You will not have to pay a fee to access your personal data (or to exercise any of the other rights). However, we may charge a reasonable fee if your request is clearly unfounded, repetitive or excessive. Alternatively, we may refuse to comply with your request in these circumstances.

We may need to request specific information from you to help us confirm your identity and ensure your right to access your personal data (or to exercise any of your other rights). This is a security measure to ensure that personal data is not disclosed to any person who has no right to receive it. We may also contact you to ask you for further information in relation to your request to speed up our response.

We try to respond to all legitimate requests within one month. Occasionally it may take us longer than a month if your request is particularly complex or you have made a number of requests. In this case, we will notify you and keep you updated.

You have the right to make a complaint at any time to the Information Commissioner's Office (ICO), the UK supervisory authority for data protection issues (www.ico.org.uk). We would, however, appreciate the opportunity to deal with your concerns before you approach the ICO so please contact us in the first instance.

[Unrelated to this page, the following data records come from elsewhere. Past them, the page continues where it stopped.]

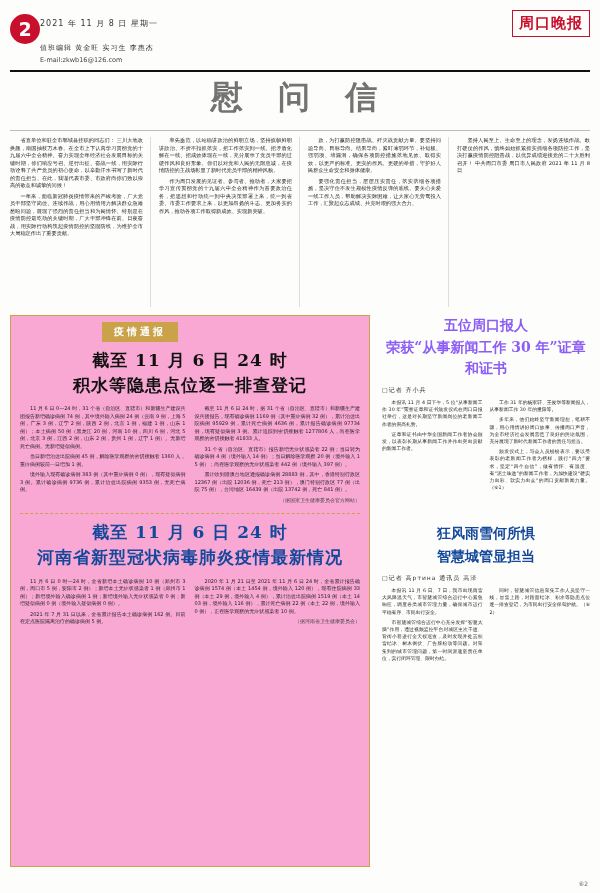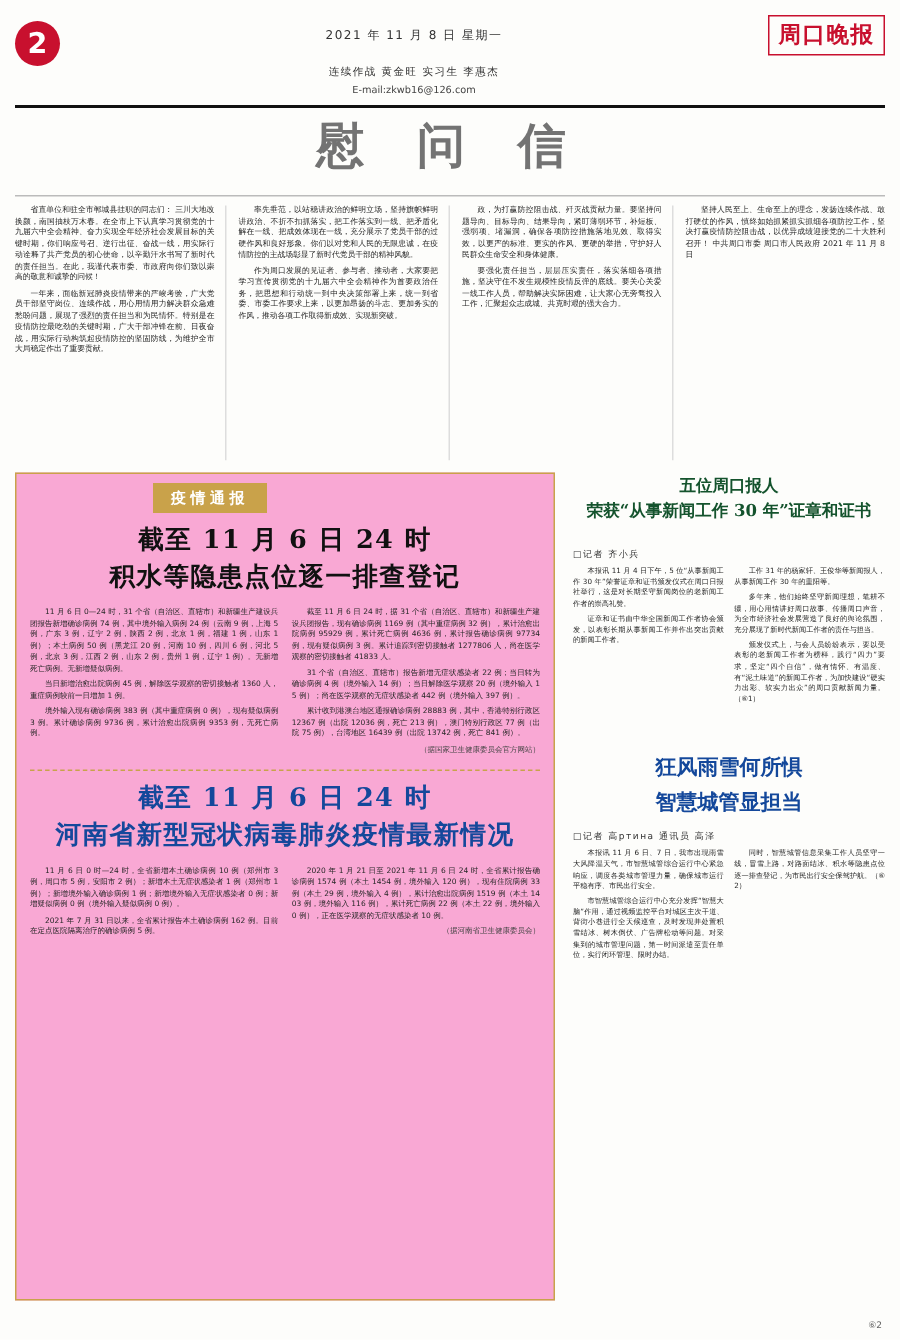"2021 年 11 月 8" .mast-mid { text-align: center -> none }
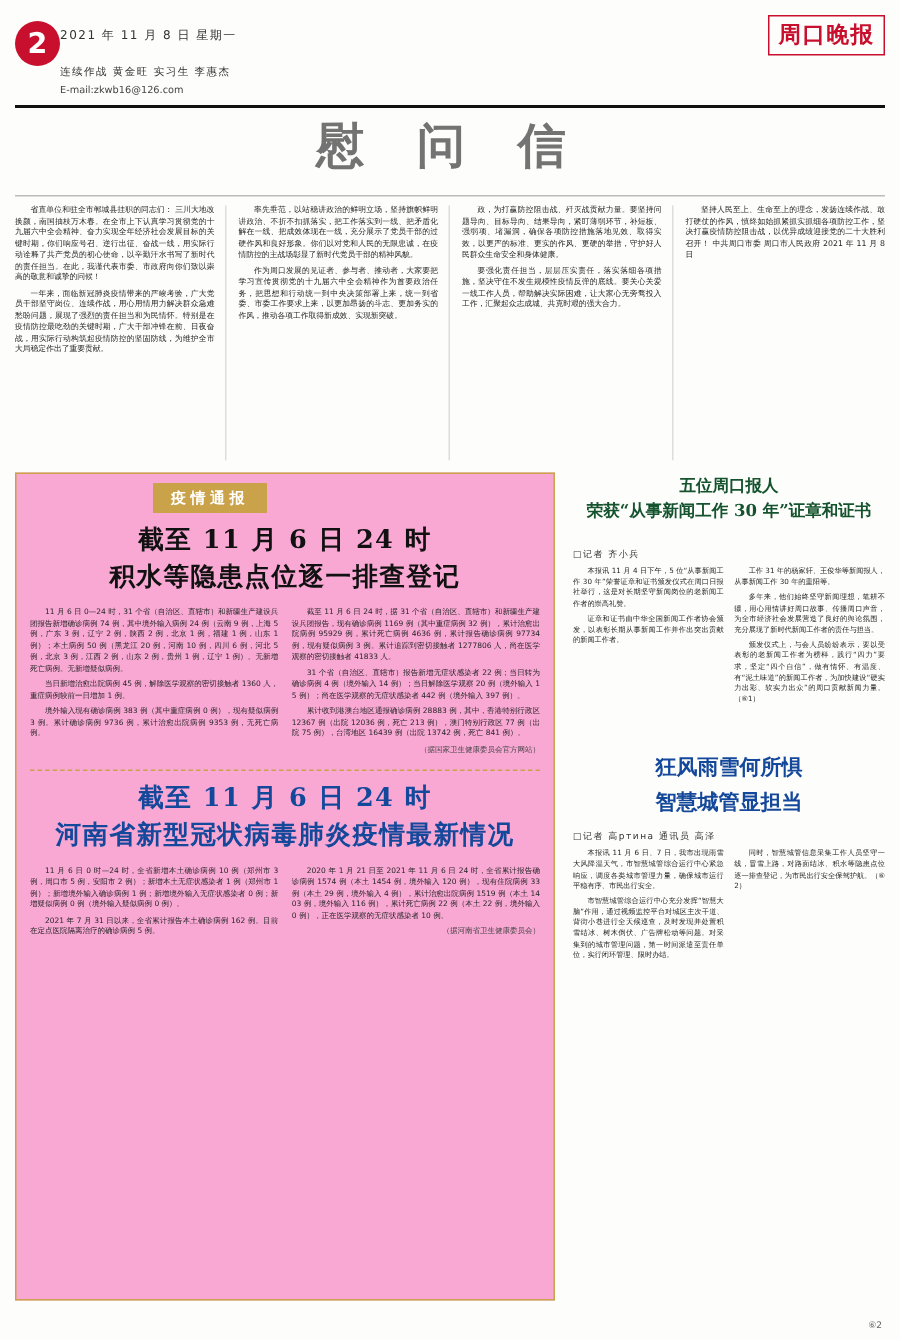"连续作战 黄金旺 实习生 李惠杰" div.mast-credits { text: 连续作战 -> 值班编辑 }
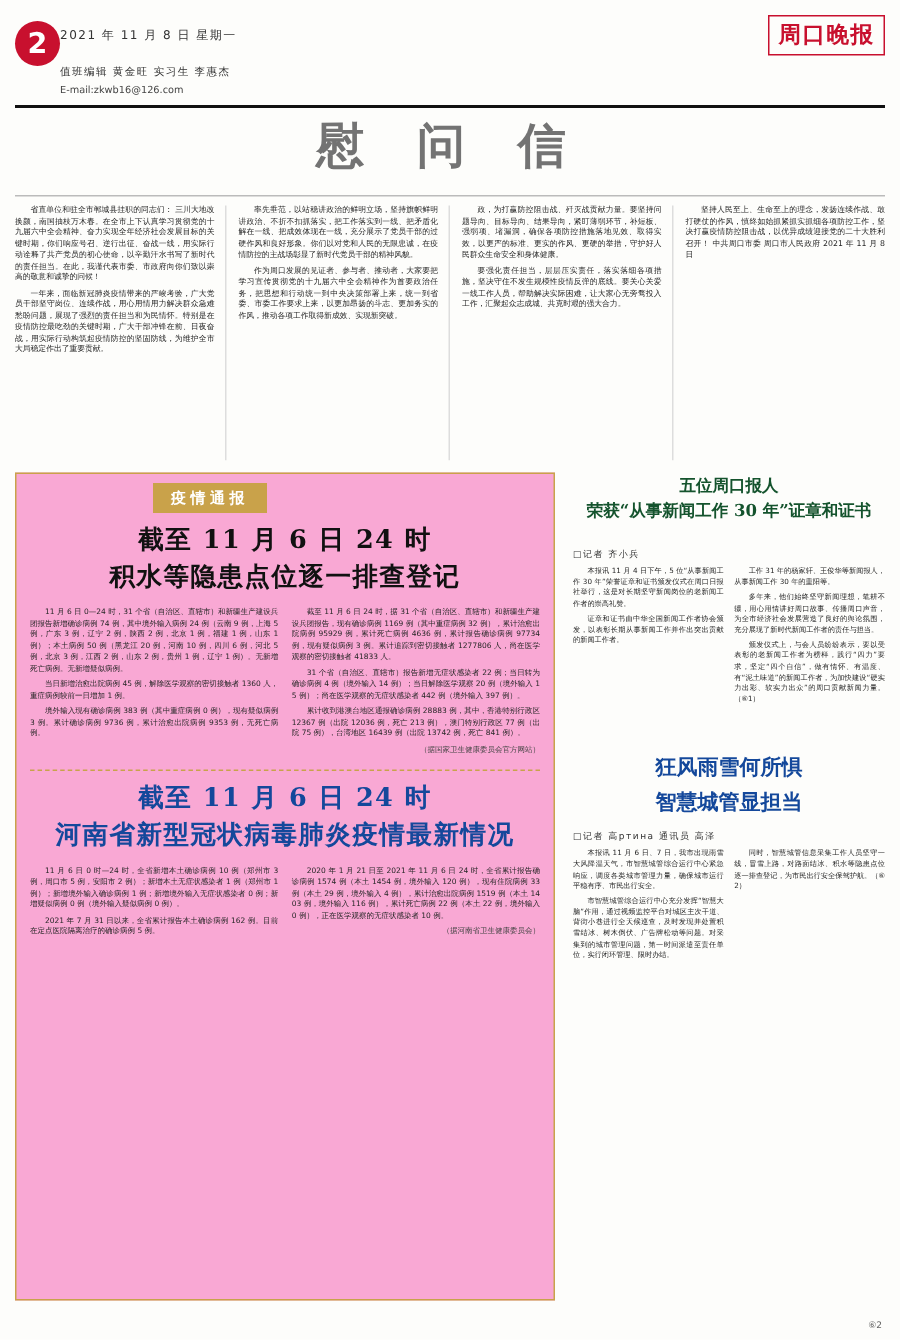"五位周口报人" .r-head { color: #14532d -> #8b5cf6; font-size: 11px -> 14px; margin-bottom: 16px -> 6px }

8.         CHANGES TO THIS PRIVACY NOTICE

We may update this privacy notice from time to time, and will communicate such updates through our website. We may also notify you from time to time about the processing of your data. Please check back frequently to see any updates or changes to our privacy policy.

9.         FURTHER INFORMATION

If you have any queries about this policy or your personal data, or you wish to submit an access request or raise a complaint about the way your personal data has been handled, please do so in writing and address this to the privacy manager at Shortbread House of Edinburgh Limited, 25 Tennant Street, Edinburgh EH6 5NA or by email to info@shortbreadhouse.com.

Shortbread House of Edinburgh Limited is a private limited company registered in Scotland (registered number SC115377) and its registered office address is 25 Tennant Street, Edinburgh EH6 5NA.